Methods for Nitrogenase-Like Dark Operative Protochlorophyllide Oxidoreductase

Abstract

Nitrogenase-like dark operative protochlorophyllide oxidoreductase (DPOR) is involved in the biosynthesis of chlorophylls and bacteriochlorophylls in gymnosperms, ferns, algae, and photosynthetic bacteria. During protochlorophyllide (Pchlide) reduction, the homodimeric subunit ChlL₂ of DPOR transfers electrons on the corresponding heterotetrameric catalytic subunit (ChlN/ChlB)₂. Although DPOR shares significant amino acid sequence homology to the nitrogenase system, only the initial catalytic steps of DPOR resemble nitrogenase catalysis.

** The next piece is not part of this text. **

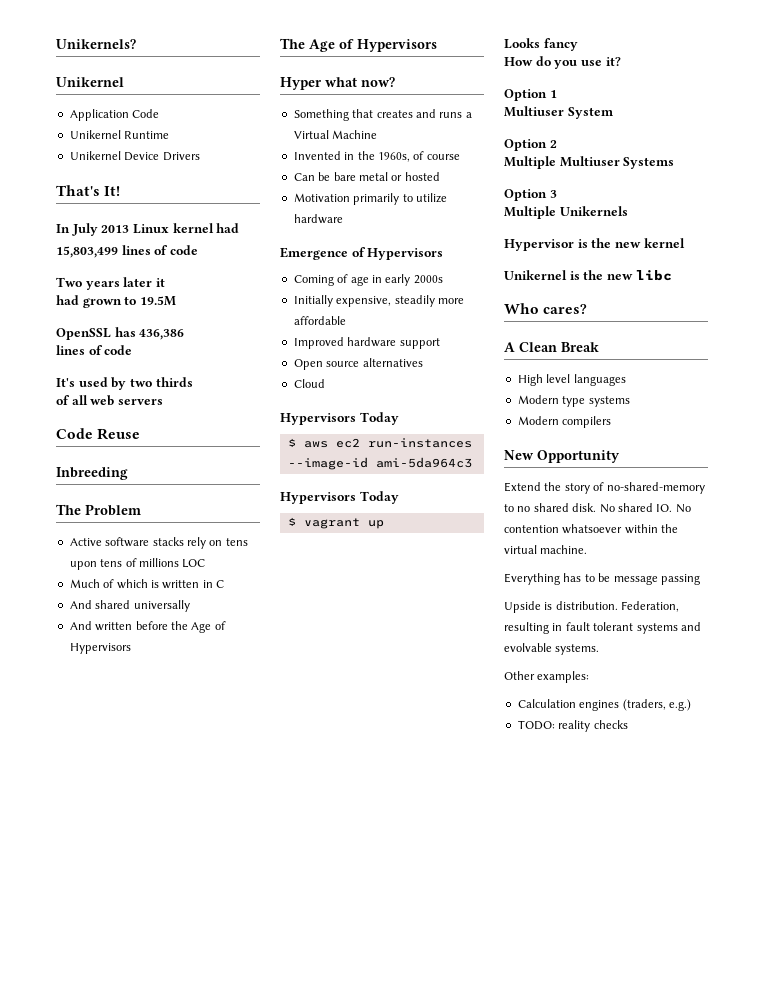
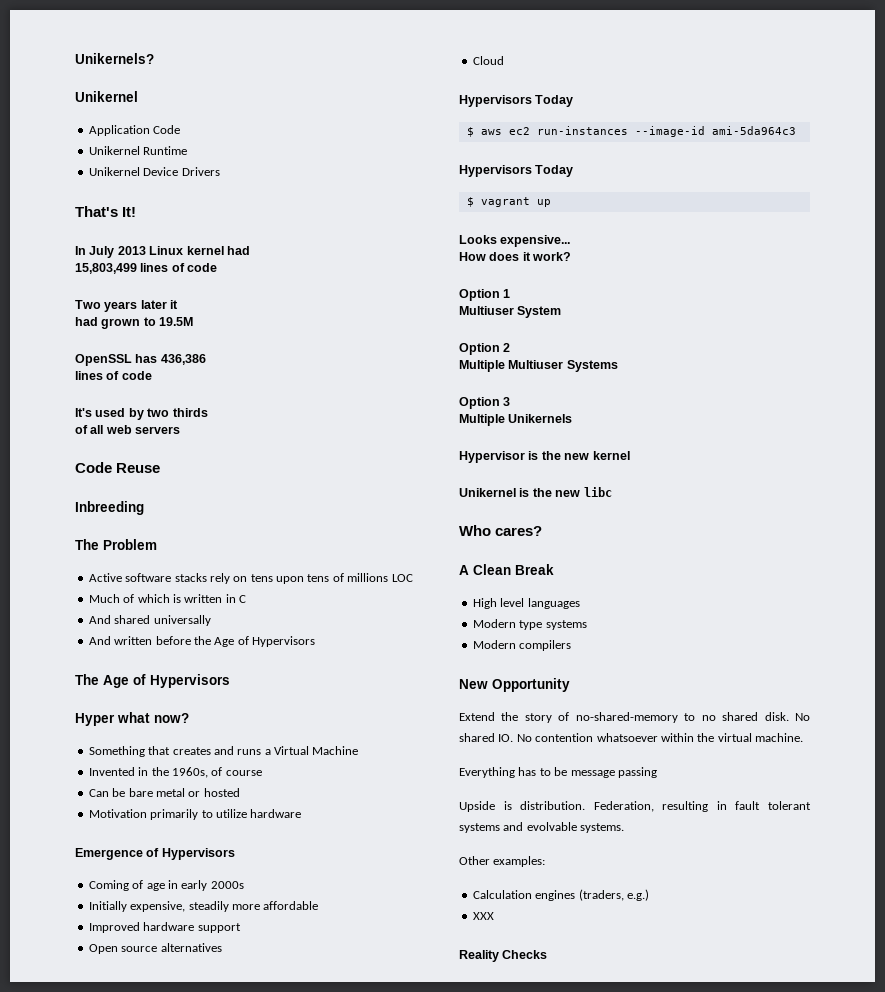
[543,38,578,51] fancy -> [500,235,571,247] expensive...
[535,56,621,69] do you use it? -> [489,252,572,261] does it work?
[517,720,628,732] TODO: reality checks -> [472,912,494,920] [459,950,548,962] XXX // Reality Checks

Investigation of the cyanobacterial DPOR from Prochlorococcus marinus indicated that subcomplex ChlL₂ is functioning as an ATP-dependent switch protein, triggering the transient interaction of ChlL₂ and (ChlN/ChlB)₂. This dynamic subunit interplay is responsible for the transfer of a single electron from the [4Fe–4S] cluster of ChlL₂ onto a second [4Fe–4S] cluster located on (ChlN/ChlB)₂. However, the second part of DPOR catalysis is unrelated to nitrogenase catalysis, since no molybdenum-containing cofactor or a P-cluster equivalent is employed. Instead, two consecutive electron transfer steps are mediated via the [4Fe–4S] cluster of (ChlN/ChlB)₂, resulting in the reduction of the conjugated ring system of the substrate molecule Pchlide (Figs. 5.1a and 5.2).